I’ve always wondered whether the laugh is out of disbelief at what you’re reading or if you’ve just remembered that you put your pet rock in the fridge instead of on the window sill.

Or perhaps your mind has separated itself from the monotony of what is coming out of your mouth, and you’ve just pictured the leader of an opposition party dressed in designer gear, but sporting holes in their socks. You toy with the idea of ordering the House to remove their shoes just to check.

As these thoughts float around in your head, you realise it’s time to spice things up a bit, give your spin doctors a heart attack and push your speech to the side.

Not that I blame you for free styling. At times, you have appeared to be on the verge of talking yourself into a sleep-induced coma.
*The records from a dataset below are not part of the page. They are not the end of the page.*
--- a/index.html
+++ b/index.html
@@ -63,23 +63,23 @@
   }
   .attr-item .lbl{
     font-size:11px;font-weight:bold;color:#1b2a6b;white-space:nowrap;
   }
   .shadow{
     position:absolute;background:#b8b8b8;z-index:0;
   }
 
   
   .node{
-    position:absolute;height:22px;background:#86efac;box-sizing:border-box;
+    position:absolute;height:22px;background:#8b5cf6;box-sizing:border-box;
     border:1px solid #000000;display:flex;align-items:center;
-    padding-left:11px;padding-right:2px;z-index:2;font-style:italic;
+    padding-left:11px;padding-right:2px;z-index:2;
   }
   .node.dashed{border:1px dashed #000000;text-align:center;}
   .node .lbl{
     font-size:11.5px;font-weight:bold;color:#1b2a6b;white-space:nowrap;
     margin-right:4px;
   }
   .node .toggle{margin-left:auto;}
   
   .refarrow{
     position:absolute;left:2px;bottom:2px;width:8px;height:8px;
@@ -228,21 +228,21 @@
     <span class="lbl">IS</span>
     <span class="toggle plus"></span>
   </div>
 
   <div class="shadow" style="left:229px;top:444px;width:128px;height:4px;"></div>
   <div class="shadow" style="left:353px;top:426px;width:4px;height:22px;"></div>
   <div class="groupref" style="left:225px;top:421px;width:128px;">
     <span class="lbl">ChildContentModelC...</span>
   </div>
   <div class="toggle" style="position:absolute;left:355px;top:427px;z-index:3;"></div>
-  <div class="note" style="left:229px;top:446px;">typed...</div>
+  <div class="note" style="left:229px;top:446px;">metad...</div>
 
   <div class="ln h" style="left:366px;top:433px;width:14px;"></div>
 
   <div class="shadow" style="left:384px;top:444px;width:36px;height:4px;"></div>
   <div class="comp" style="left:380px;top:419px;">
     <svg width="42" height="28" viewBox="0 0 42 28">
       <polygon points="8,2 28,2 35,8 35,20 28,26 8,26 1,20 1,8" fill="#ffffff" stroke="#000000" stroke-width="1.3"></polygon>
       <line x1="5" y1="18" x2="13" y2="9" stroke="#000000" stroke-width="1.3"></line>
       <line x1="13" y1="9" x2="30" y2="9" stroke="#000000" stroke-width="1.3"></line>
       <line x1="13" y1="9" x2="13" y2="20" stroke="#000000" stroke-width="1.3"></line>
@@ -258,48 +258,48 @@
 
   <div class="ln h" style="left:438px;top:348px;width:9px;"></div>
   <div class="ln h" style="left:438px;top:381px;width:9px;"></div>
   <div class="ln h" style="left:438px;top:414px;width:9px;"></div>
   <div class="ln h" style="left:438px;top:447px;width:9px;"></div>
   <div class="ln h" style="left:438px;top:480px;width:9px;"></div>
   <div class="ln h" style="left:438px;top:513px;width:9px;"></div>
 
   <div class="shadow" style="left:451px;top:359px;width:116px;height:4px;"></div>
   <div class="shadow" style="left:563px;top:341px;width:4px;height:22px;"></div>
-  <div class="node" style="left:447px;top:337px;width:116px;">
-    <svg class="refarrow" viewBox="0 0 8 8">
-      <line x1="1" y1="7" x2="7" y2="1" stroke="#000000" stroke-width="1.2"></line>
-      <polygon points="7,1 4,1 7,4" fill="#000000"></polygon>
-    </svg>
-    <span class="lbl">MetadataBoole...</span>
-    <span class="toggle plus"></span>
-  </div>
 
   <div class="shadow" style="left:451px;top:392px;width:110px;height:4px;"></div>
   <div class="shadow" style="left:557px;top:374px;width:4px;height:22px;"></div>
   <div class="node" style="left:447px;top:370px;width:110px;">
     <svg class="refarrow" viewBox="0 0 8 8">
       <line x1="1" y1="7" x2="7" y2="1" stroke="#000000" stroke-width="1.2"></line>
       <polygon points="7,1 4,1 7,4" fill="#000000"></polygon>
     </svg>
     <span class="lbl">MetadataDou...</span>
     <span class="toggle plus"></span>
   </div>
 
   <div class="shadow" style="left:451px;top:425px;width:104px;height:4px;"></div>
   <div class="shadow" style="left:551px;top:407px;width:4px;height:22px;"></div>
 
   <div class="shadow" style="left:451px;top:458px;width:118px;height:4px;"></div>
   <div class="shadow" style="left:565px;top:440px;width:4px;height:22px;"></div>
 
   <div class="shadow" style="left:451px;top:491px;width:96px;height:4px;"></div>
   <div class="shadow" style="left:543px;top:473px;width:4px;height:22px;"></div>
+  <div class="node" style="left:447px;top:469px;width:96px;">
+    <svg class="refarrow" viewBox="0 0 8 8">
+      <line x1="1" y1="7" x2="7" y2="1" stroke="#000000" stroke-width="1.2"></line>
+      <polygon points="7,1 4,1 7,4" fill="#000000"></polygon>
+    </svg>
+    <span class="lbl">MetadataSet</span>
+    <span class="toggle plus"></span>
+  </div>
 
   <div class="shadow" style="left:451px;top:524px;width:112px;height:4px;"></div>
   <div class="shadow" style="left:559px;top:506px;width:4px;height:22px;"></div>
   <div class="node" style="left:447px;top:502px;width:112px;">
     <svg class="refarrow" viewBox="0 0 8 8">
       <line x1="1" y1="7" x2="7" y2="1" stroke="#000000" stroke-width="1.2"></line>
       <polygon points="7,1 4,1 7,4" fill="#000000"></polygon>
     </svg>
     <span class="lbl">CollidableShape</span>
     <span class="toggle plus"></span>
What I hate about politicians is that way they have of unnecessarily drawing out their speeches. For every 30 seconds worth of meaningful points, there’s 10 minutes of boring rambling.
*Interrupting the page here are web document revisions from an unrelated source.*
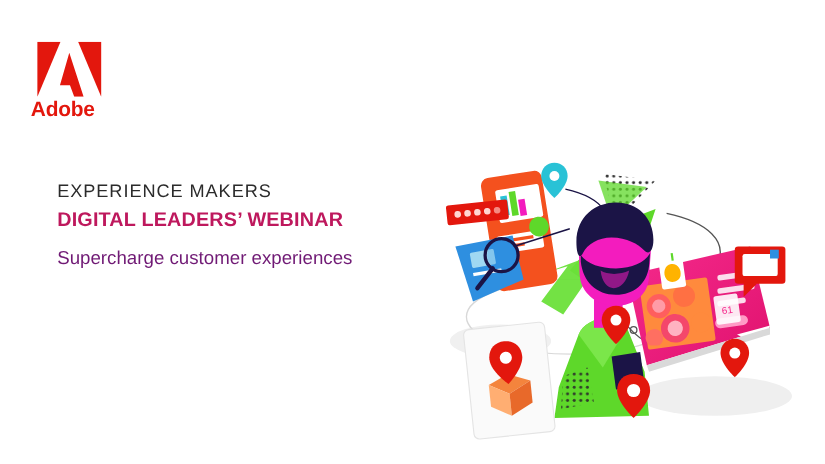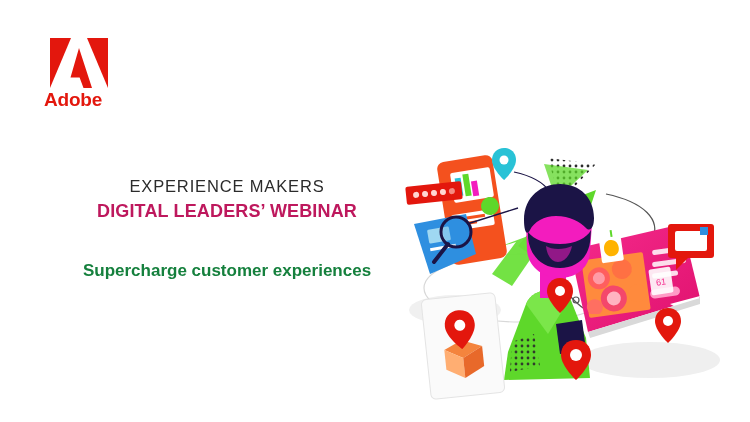--- a/index.html
+++ b/index.html
@@ -14,21 +14,21 @@
     position: relative;
     width: 750px;
     height: 422px;
     background: #ffffff;
     overflow: hidden;
   }
 
   
   #logo {
     position: absolute;
-    left: 44px;
+    left: 28px;
     top: 38px;
     width: 74px;
     height: 80px;
   }
   #logo-mark {
     position: absolute;
     left: 4px;
     top: 0;
     width: 62px;
     height: 50px;
@@ -41,46 +41,45 @@
     font-size: 19px;
     font-weight: bold;
     letter-spacing: -0.2px;
     line-height: 1;
   }
 
   
   #copy {
     position: absolute;
     left: 52px;
-    top: 176px;
+    top: 164px;
     width: 350px;
-    text-align: center;
   }
   #eyebrow {
     font-size: 16.5px;
     font-weight: 400;
     letter-spacing: 0.85px;
     color: #2b2b2b;
     line-height: 1.25;
     white-space: nowrap;
   }
   #headline {
     font-size: 18px;
     font-weight: bold;
     letter-spacing: 0.15px;
     color: #be185d;
     line-height: 1.25;
     margin-top: 3px;
     white-space: nowrap;
   }
   #subcopy {
-    margin-top: 37px;
+    margin-top: 13px;
     font-size: 17px;
-    font-weight: bold;
-    color: #15803d;
+    font-weight: normal;
+    color: #701a75;
     line-height: 1.42;
   }
   .subline { display: block; white-space: nowrap; }
 
   
   #art {
     position: absolute;
     left: 400px;
     top: 128px;
     width: 350px;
I’m not disputing that your speech about the state of our nation is important. But why must it be soooo loooong? Yes, the issues of job creation, climate change and corruption are of national importance. But surely there are ways of keeping them short and concise

I haven’t spoken to my editor yet, but I’m sure he won’t mind if our sub-editors – who, as many reporters will attest, do a brilliant job in slashing down the longest masterpiece to three paragraphs – give you and your people a crash course in cutting back on the word count.

Because really, Mr President, even when coupled with your quirky trademark mannerisms, the speech is only mildly entertaining for the first 10 minutes.

In the age of all things instant – messaging, Twitter, coffee, families – there isn’t much that can’t be reduced to concise bursts of 140 characters.

And if you feel like you need more time in the limelight, why not bust a few dance moves at the podium. That’s the kind of thing people like, the reason why those of us city dwellers who are not allowed to open their windows in fear of being mistaken for terrorist snipers and the ordinary man who is not allowed near Parliament Street on the day – actually tune in.

It’s to watch the side shows,

the real spectacle for us plebs: who’s looking elegant, and who looks like they’re trying out for the minstrels. Who’s had one Botox dose too many for the big day and who’s trying to trick the nation into believing they are not wearing a wig and who should have laid off the gravy before squeezing into the designer suit.

Clearly, the people want more bling bling and less blah blah.

The true state of our nation really is peculiar, Mr President. But I’m sure you already knew that.